> What you have to do
Where the data below begins, start duplicating lines exactly, and finish with the line containing "- google-mobility-report: contains"; add nothing else. Leave the pictures out.

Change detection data
--*--

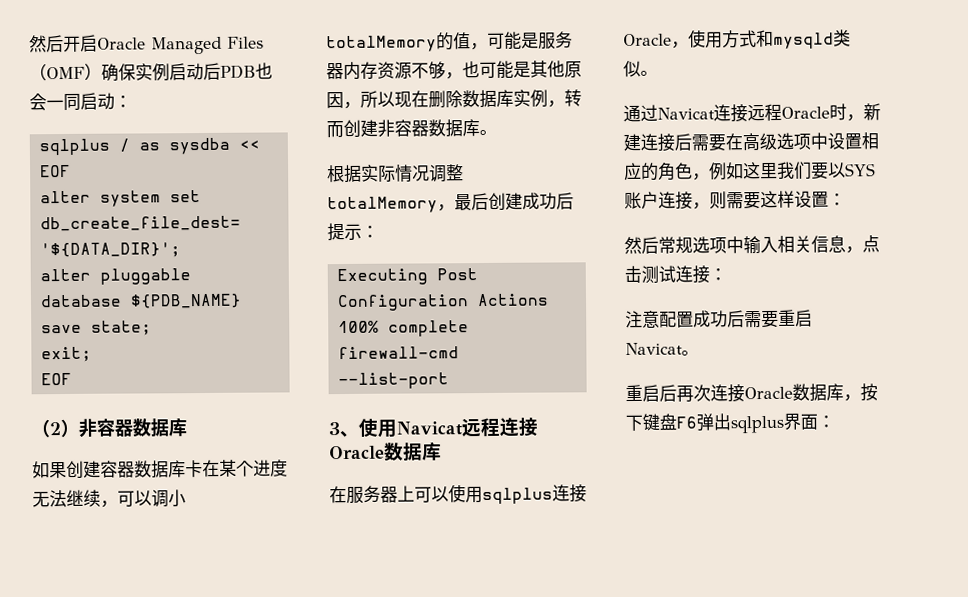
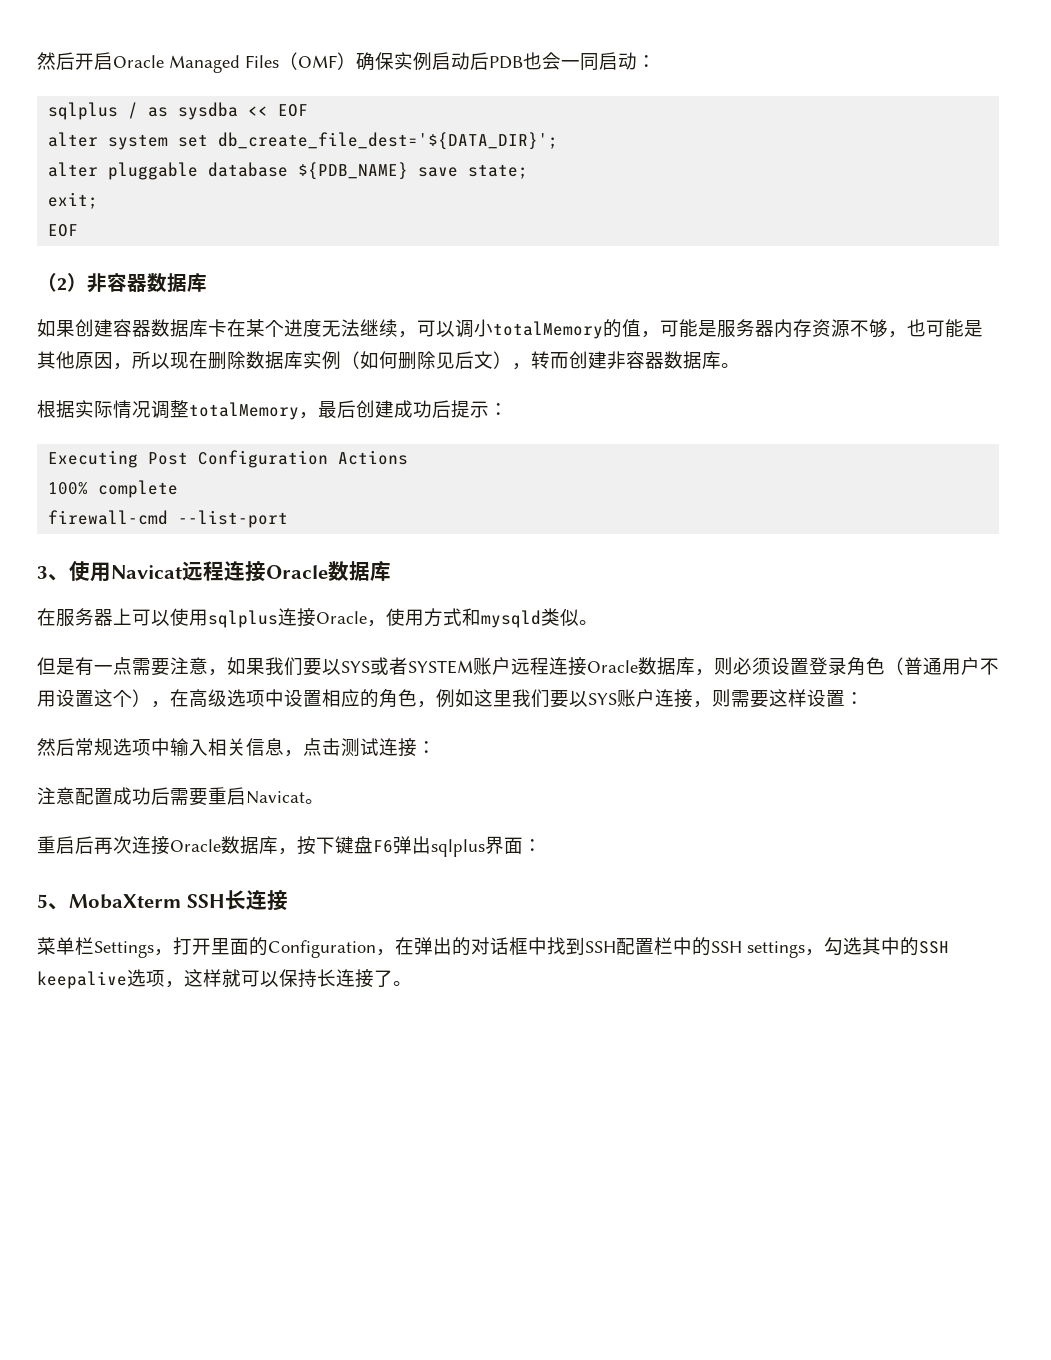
- 如果创建容器数据库卡在某个进度无法继续，可以调小totalMemory的值，可能是服务器内存资源不够，也可能是其他原因，所以现在删除数据库实例，转而创建非容器数据库。
+ 如果创建容器数据库卡在某个进度无法继续，可以调小totalMemory的值，可能是服务器内存资源不够，也可能是其他原因，所以现在删除数据库实例（如何删除见后文），转而创建非容器数据库。
- 通过Navicat连接远程Oracle时，新建连接后需要在高级选项中设置相应的角色，例如这里我们要以SYS账户连接，则需要这样设置：
+ 但是有一点需要注意，如果我们要以SYS或者SYSTEM账户远程连接Oracle数据库，则必须设置登录角色（普通用户不用设置这个），在高级选项中设置相应的角色，例如这里我们要以SYS账户连接，则需要这样设置：
+ 5、MobaXterm SSH长连接
+ 菜单栏Settings，打开里面的Configuration，在弹出的对话框中找到SSH配置栏中的SSH settings，勾选其中的SSH keepalive选项，这样就可以保持长连接了。

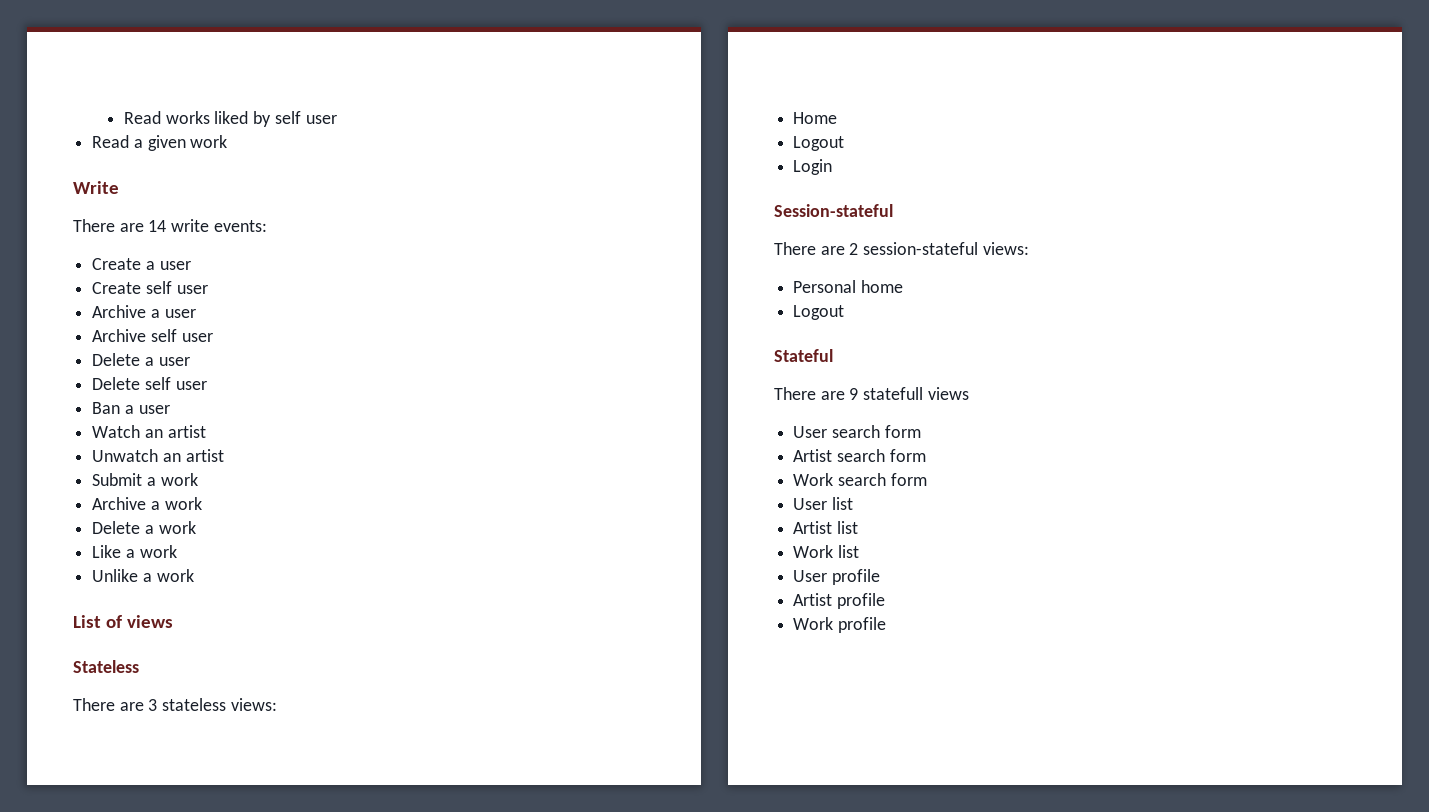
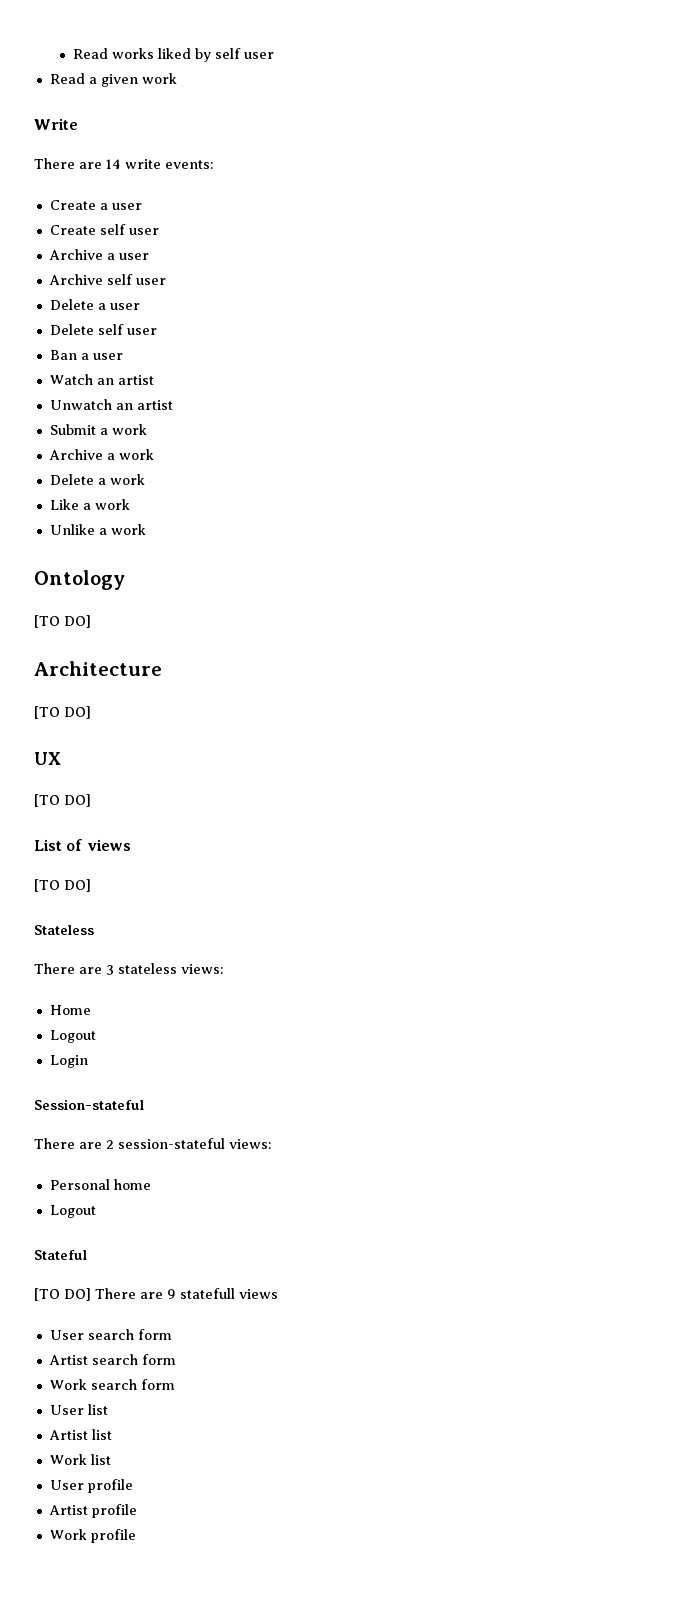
+ Ontology
+ [TO DO]
+ Architecture
+ [TO DO]
+ UX
+ [TO DO]
  List of views
+ [TO DO]
- There are 9 statefull views
+ [TO DO] There are 9 statefull views

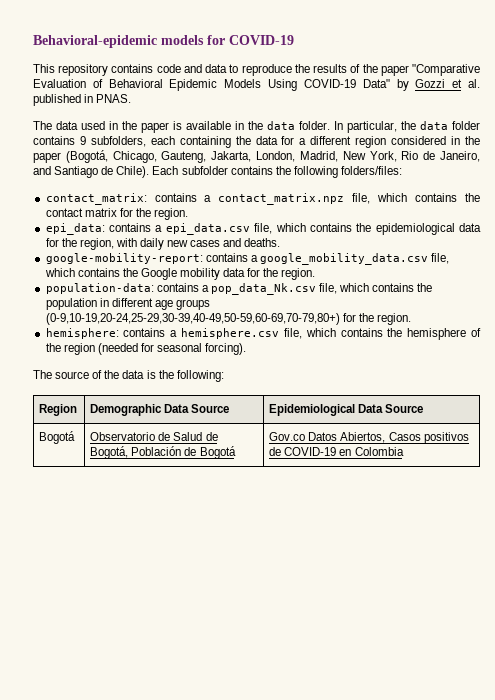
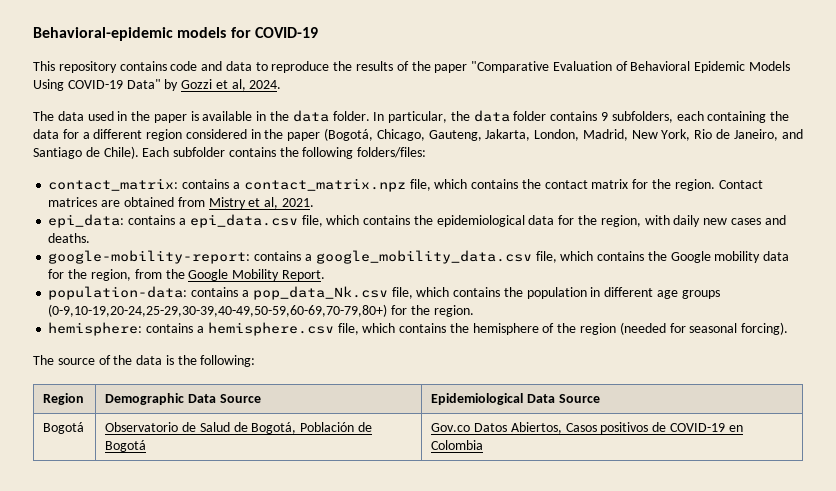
- This repository contains code and data to reproduce the results of the paper "Comparative Evaluation of Behavioral Epidemic Models Using COVID-19 Data" by Gozzi et al. published in PNAS.
+ This repository contains code and data to reproduce the results of the paper "Comparative Evaluation of Behavioral Epidemic Models Using COVID-19 Data" by Gozzi et al, 2024.
+ Contact matrices are obtained from Mistry et al, 2021.
- google-mobility-report: contains a google_mobility_data.csv file, which contains the Google mobility data for the region.
+ google-mobility-report: contains a google_mobility_data.csv file, which contains the Google mobility data for the region, from the Google Mobility Report.

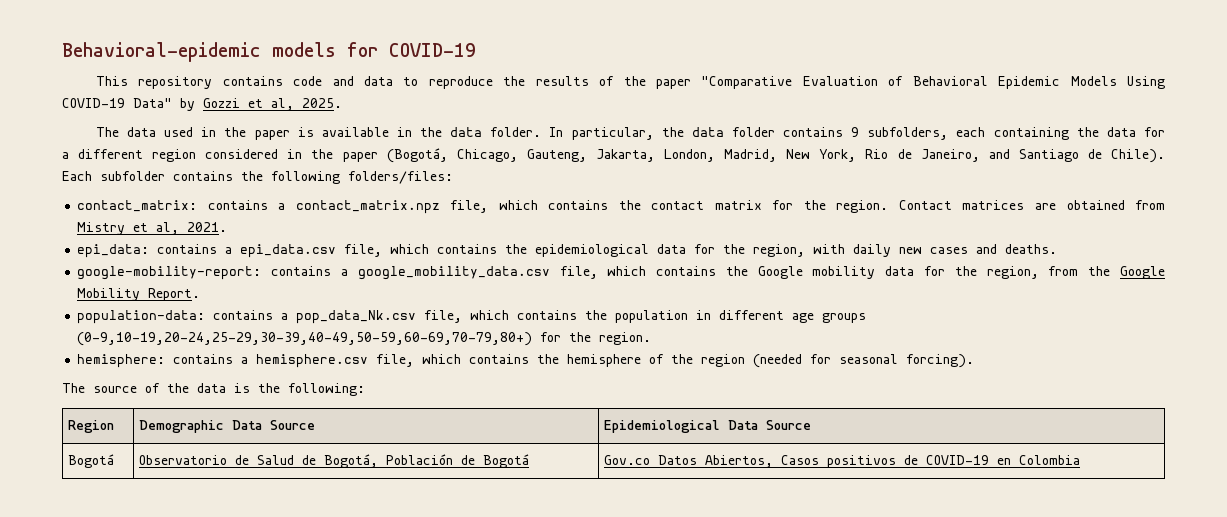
- This repository contains code and data to reproduce the results of the paper "Comparative Evaluation of Behavioral Epidemic Models Using COVID-19 Data" by Gozzi et al, 2024.
+ This repository contains code and data to reproduce the results of the paper "Comparative Evaluation of Behavioral Epidemic Models Using COVID-19 Data" by Gozzi et al, 2025.

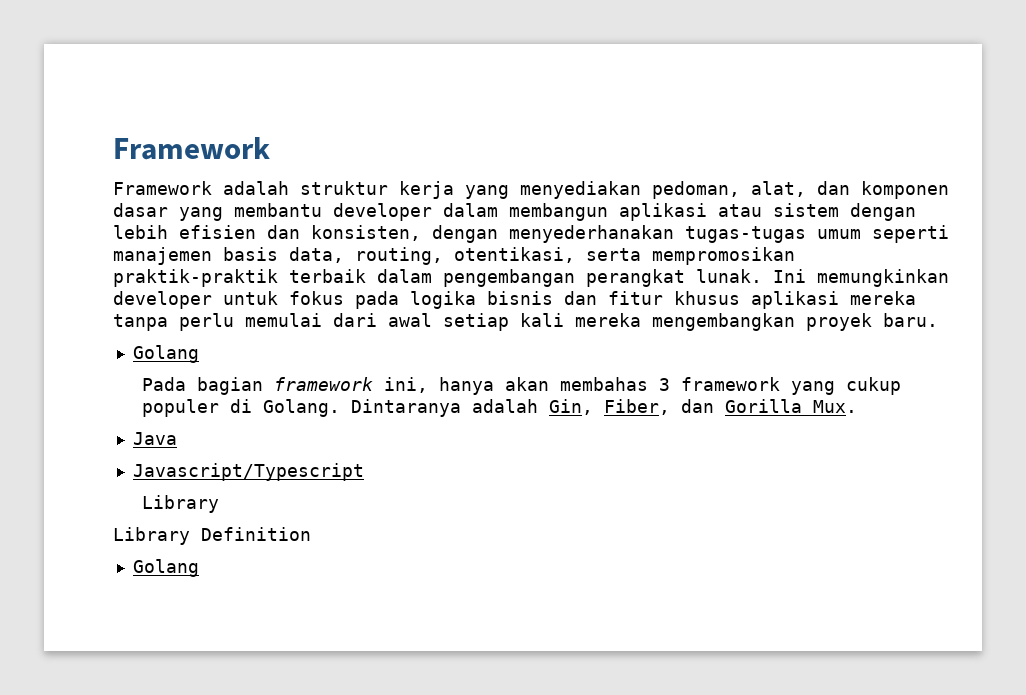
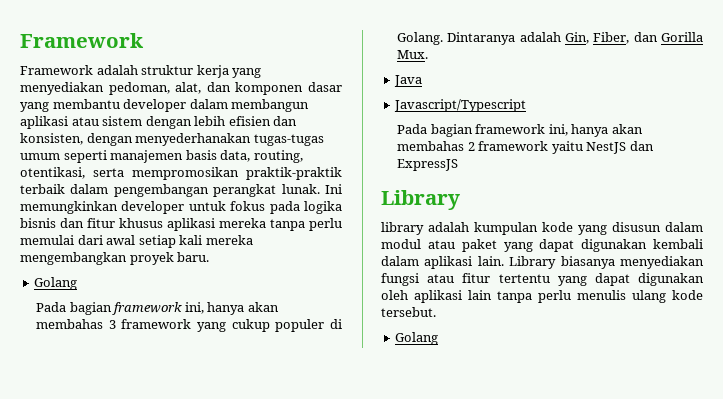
  Javascript/Typescript
+ Pada bagian framework ini, hanya akan membahas 2 framework yaitu NestJS dan ExpressJS
  Library
- Library Definition
+ library adalah kumpulan kode yang disusun dalam modul atau paket yang dapat digunakan kembali dalam aplikasi lain. Library biasanya menyediakan fungsi atau fitur tertentu yang dapat digunakan oleh aplikasi lain tanpa perlu menulis ulang kode tersebut.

--*--

> The answer
- 如果创建容器数据库卡在某个进度无法继续，可以调小totalMemory的值，可能是服务器内存资源不够，也可能是其他原因，所以现在删除数据库实例，转而创建非容器数据库。
+ 如果创建容器数据库卡在某个进度无法继续，可以调小totalMemory的值，可能是服务器内存资源不够，也可能是其他原因，所以现在删除数据库实例（如何删除见后文），转而创建非容器数据库。
- 通过Navicat连接远程Oracle时，新建连接后需要在高级选项中设置相应的角色，例如这里我们要以SYS账户连接，则需要这样设置：
+ 但是有一点需要注意，如果我们要以SYS或者SYSTEM账户远程连接Oracle数据库，则必须设置登录角色（普通用户不用设置这个），在高级选项中设置相应的角色，例如这里我们要以SYS账户连接，则需要这样设置：
+ 5、MobaXterm SSH长连接
+ 菜单栏Settings，打开里面的Configuration，在弹出的对话框中找到SSH配置栏中的SSH settings，勾选其中的SSH keepalive选项，这样就可以保持长连接了。

+ Ontology
+ [TO DO]
+ Architecture
+ [TO DO]
+ UX
+ [TO DO]
  List of views
+ [TO DO]
- There are 9 statefull views
+ [TO DO] There are 9 statefull views

- This repository contains code and data to reproduce the results of the paper "Comparative Evaluation of Behavioral Epidemic Models Using COVID-19 Data" by Gozzi et al. published in PNAS.
+ This repository contains code and data to reproduce the results of the paper "Comparative Evaluation of Behavioral Epidemic Models Using COVID-19 Data" by Gozzi et al, 2024.
+ Contact matrices are obtained from Mistry et al, 2021.
- google-mobility-report: contains a google_mobility_data.csv file, which contains the Google mobility data for the region.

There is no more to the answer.